(Modification records)
====================
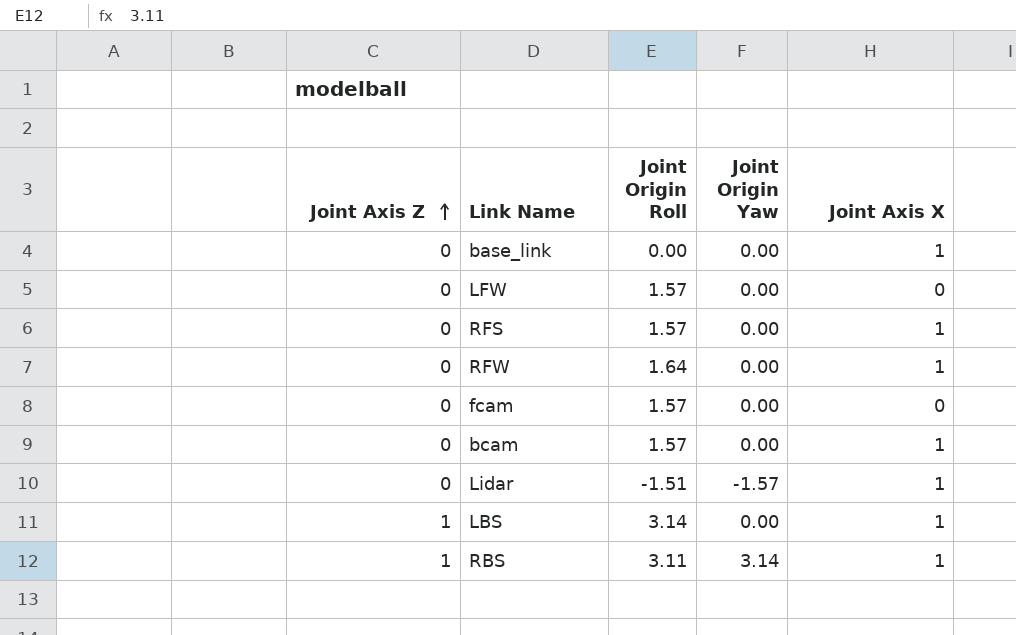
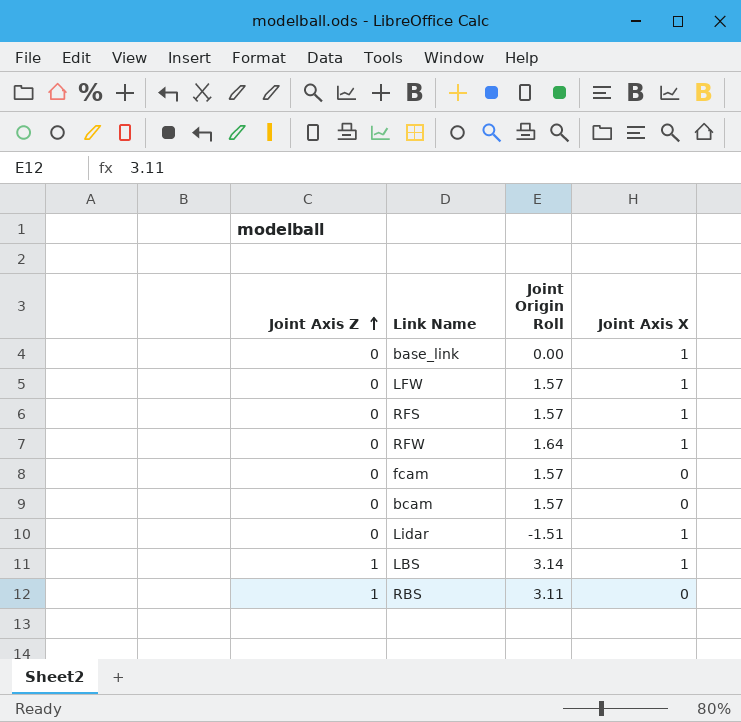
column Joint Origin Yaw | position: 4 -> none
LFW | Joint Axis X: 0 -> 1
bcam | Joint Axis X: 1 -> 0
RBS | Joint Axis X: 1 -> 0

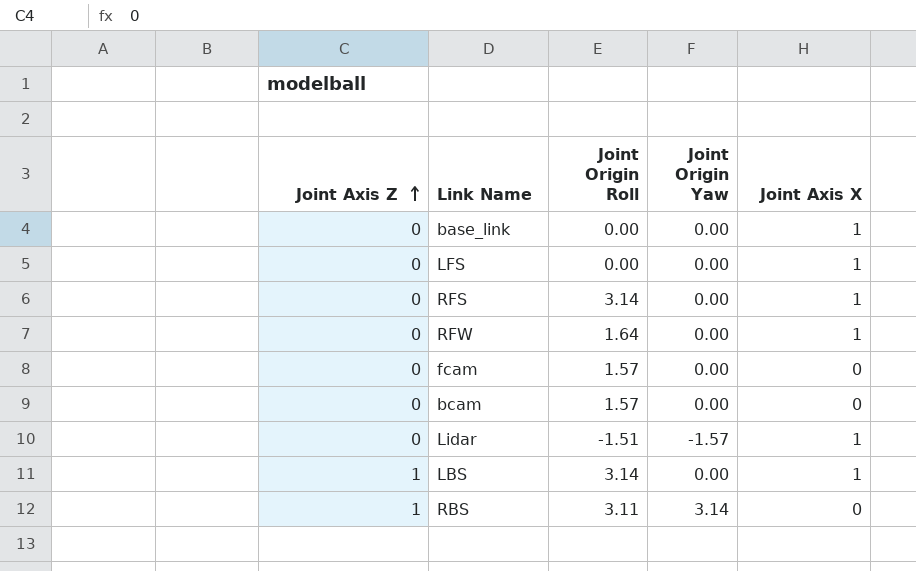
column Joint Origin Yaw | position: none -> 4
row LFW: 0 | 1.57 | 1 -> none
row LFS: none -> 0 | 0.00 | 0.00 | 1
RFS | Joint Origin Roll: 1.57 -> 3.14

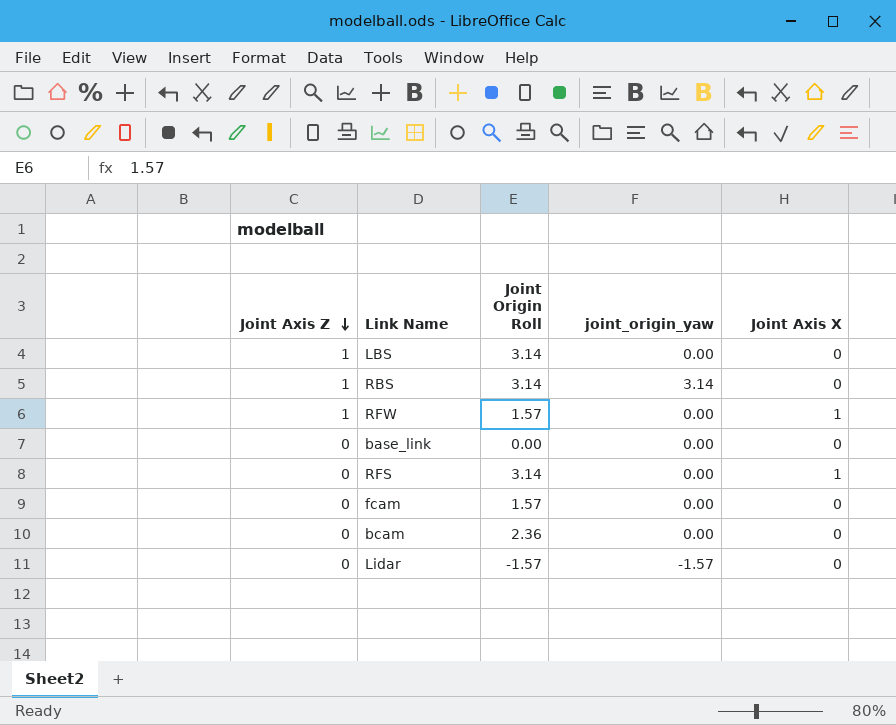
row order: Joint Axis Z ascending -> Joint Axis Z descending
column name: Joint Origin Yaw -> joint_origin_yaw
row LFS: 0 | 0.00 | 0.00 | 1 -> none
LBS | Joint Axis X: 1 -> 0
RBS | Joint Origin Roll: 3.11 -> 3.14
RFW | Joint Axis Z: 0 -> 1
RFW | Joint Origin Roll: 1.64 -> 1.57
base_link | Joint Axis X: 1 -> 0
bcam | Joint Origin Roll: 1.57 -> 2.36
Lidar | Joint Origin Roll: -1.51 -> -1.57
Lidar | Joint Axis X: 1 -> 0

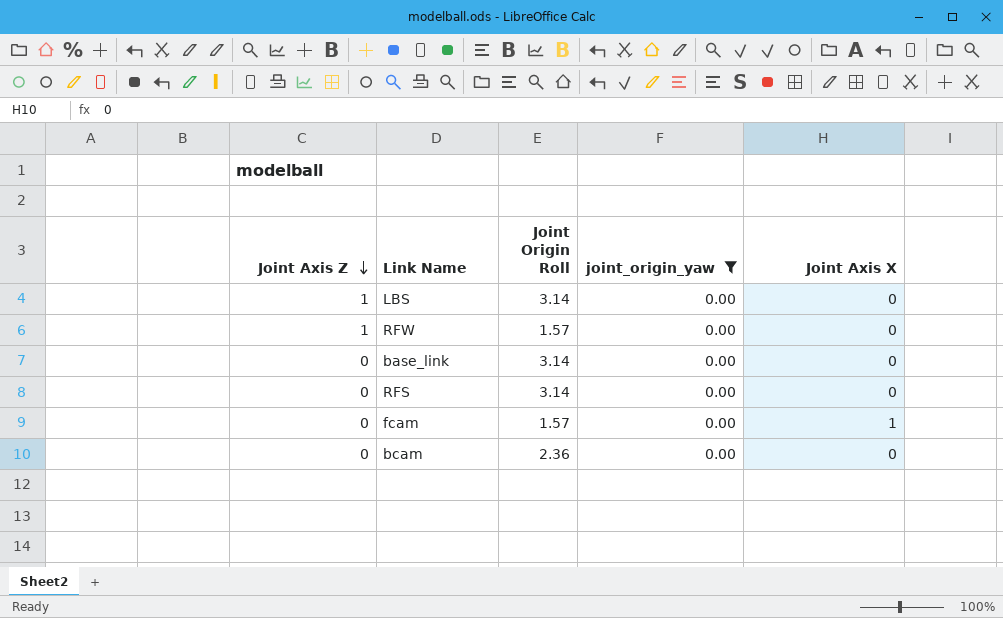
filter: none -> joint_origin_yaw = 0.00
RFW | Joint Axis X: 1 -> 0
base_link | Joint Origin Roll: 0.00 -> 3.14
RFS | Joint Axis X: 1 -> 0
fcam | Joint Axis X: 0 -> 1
====================
Look through the entries above; copy each line where the string "Lidar" appears.

Lidar | Joint Origin Roll: -1.51 -> -1.57
Lidar | Joint Axis X: 1 -> 0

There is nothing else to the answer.